このうち、最新の作品を以下にご紹介します。

〇 2024年3月、土曜のため、まだほんの一部しか咲いていない桜の下に、大勢の花見客がいる。そして、暖かい陽気に誘われて、公園には老夫婦、家族連れ、ペットを連れた人たちが、あちこちにたむろしている。人が沢山いる公園の姿は良いものがある。

公園の人の多さに喜ぶ 寂しい自分がいる

やっぱり一人でいるのは寂しいのだと気づく公園の芝生

気持ちは既に桜が咲いている三月の終わり

イースターとは知らず 桜が復活する今年の春

子供と遊べる時間は あとどのくらいあるのだろう

公園の そこにみんながいる その幸せ

〇 2024年4月、近くの桜を見て、安い立ち食い蕎麦のランチを摂る。運河の静かな流れを見て、刹那的な享楽的な時間から日常に戻ったことにほっとする。

運河の流れのように しずかに生きていたい

運河を眺めるだけの 良い時間が過ぎてゆく

空と運河と水と林 そこに私はいない

散って桜は美しくなる はたして人は

枝の鳥たちも桜も愛でている 風が暖かい

〇 2024年5月、湯島天神―お茶の水―神保町―皇居外苑―日比谷公園―日比谷―有楽町ガード下―新橋ガード下を漫遊する。湯島天神には合格したお礼「おかげ参り」の参拝客が多くいた。レモン画翆の「学生街の喫茶店」は既に消えている。駿河台下交差点にあった三省堂ビルも更地になって、ショベルカーが作業していた。皇居外苑の芝地には、大勢の外国人観光客がピクニックをしている。

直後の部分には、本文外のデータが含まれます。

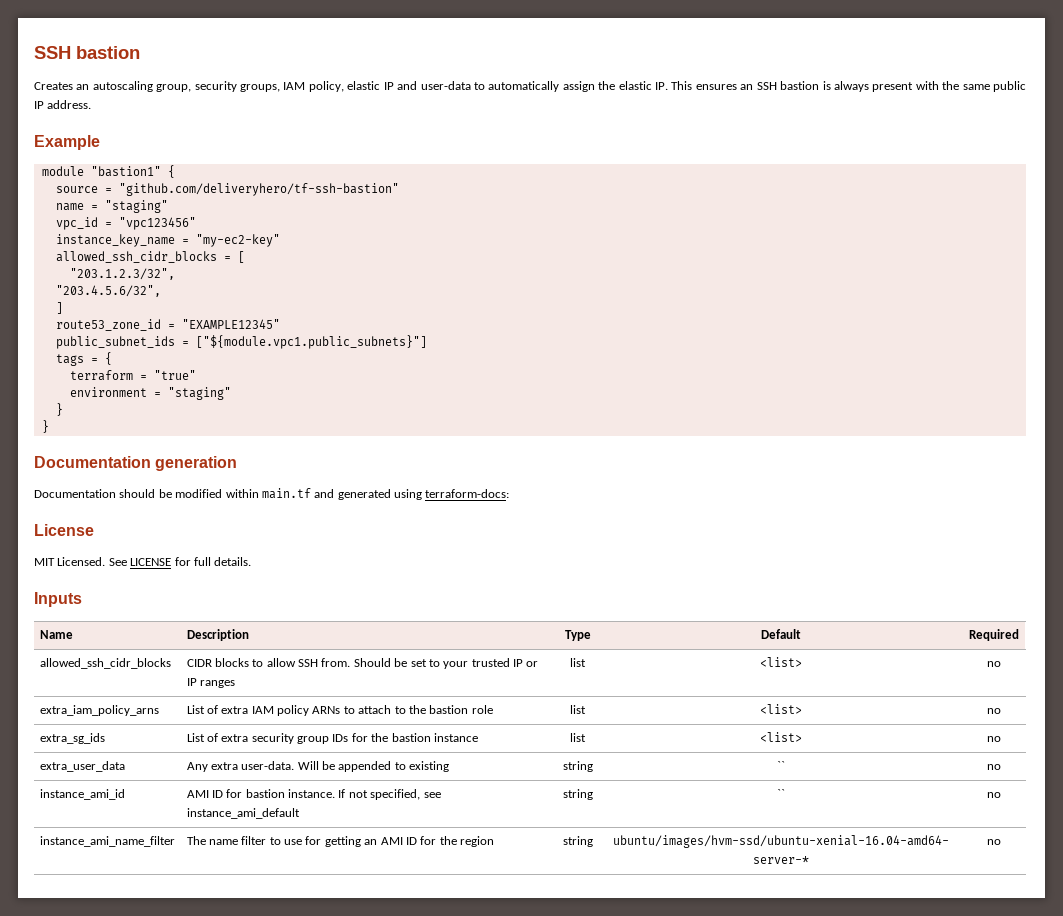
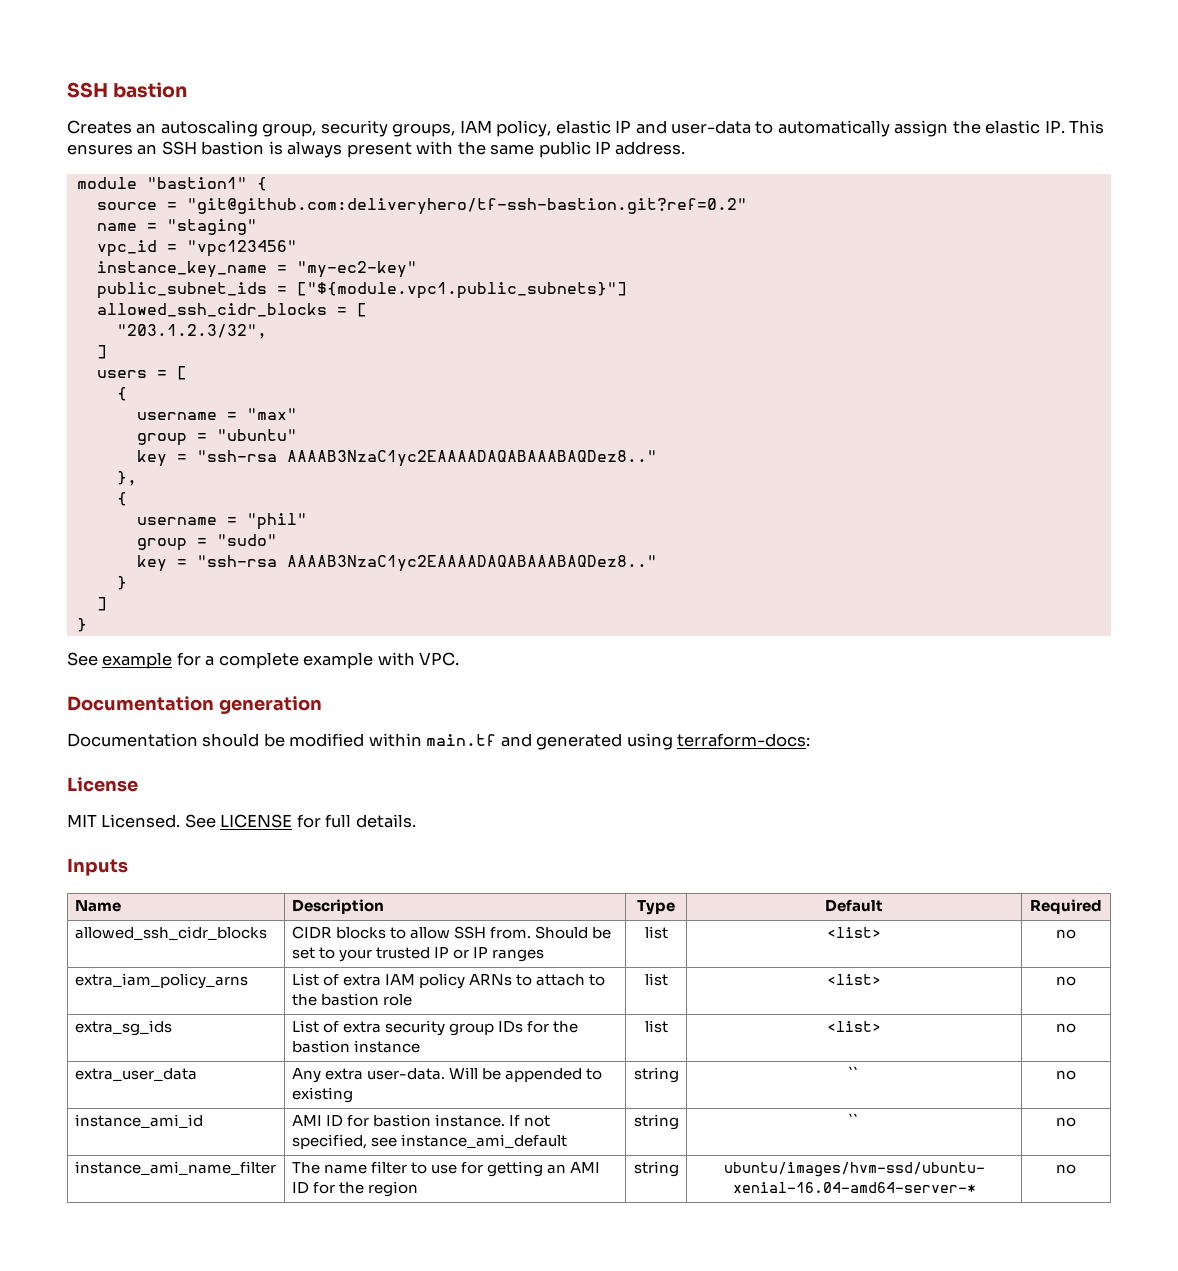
[34,135,100,150] // Example -> (686, 148) none
[118,183,399,196] "github.com/deliveryhero/tf-ssh-bastion" -> [186,198,747,215] "git@github.com:deliveryhero/tf-ssh-bastion.git?ref=0.2"
(280, 240) none -> [96,282,627,299] // public_subnet_ids = ["${module.vpc1.public_subnets}"]
[55,285,161,297] [55,302,63,314] [55,319,280,331] [55,335,427,349] [55,352,112,366] [69,370,196,381] [69,387,231,400] [55,403,63,416] [41,420,49,433] "203.4.5.6/32", // ] // route53_zone_id = "EXAMPLE12345" // public_subnet_ids = ["${module.vpc1.public_subnets}"] // tags = { // terraform = "true" // environment = "staging" // } // } -> [96,345,107,359] [96,366,187,380] [116,387,127,401] [136,408,297,420] [136,429,297,446] [136,450,657,467] [116,471,137,486] [116,492,127,506] [136,513,307,530] [136,534,277,551] [136,555,657,572] [116,576,127,590] [96,597,107,611] [76,618,87,632] [67,652,460,669] ] // users = [ // { // username = "max" // group = "ubuntu" // key = "ssh-rsa AAAAB3NzaC1yc2EAAAADAQABAAABAQDez8.." // }, // { // username = "phil" // group = "sudo" // key = "ssh-rsa AAAAB3NzaC1yc2EAAAADAQABAAABAQDez8.." // } // ] // } // See example for a complete example with VPC.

日比谷を歩く人の大半は、外国人観光客だった。有楽町ガード下の沖縄の居酒屋に入って泡盛を味わう。

おかげ参りときいて おどおどする老爺一人

その小さな通りには 学生街も喫茶店もなかった

巨大ビルの跡地に 時間だけが見える駿河台下

今上陛下の微笑み吹きわたる 皇居外苑の芝地

日比谷のカフェでケーキを分け合う 疲れたおじさん二人

泡盛に 身体を癒してもらい グラスが光る

ガード下の異次元ドアは どこかへ逃げていた

〇 2024年5月、初島、伊東、熱海を旅する。通勤・通学の時間帯の電車には、小学校低学年の子供が乗っている。初島へ向かうフェリーは意外と楽しかった。島は、溶岩があちこちにむき出しの火山島で、オフシーズンのこの時期、釣り人は多かったが観光客は少なかった。携帯電話に仕事関係の要件がかかってきて、長電話する人がいた。家族向きのアミューズメントパーク(温泉付き)があった。伊豆半島の向こうに富士山が綺麗に見えた。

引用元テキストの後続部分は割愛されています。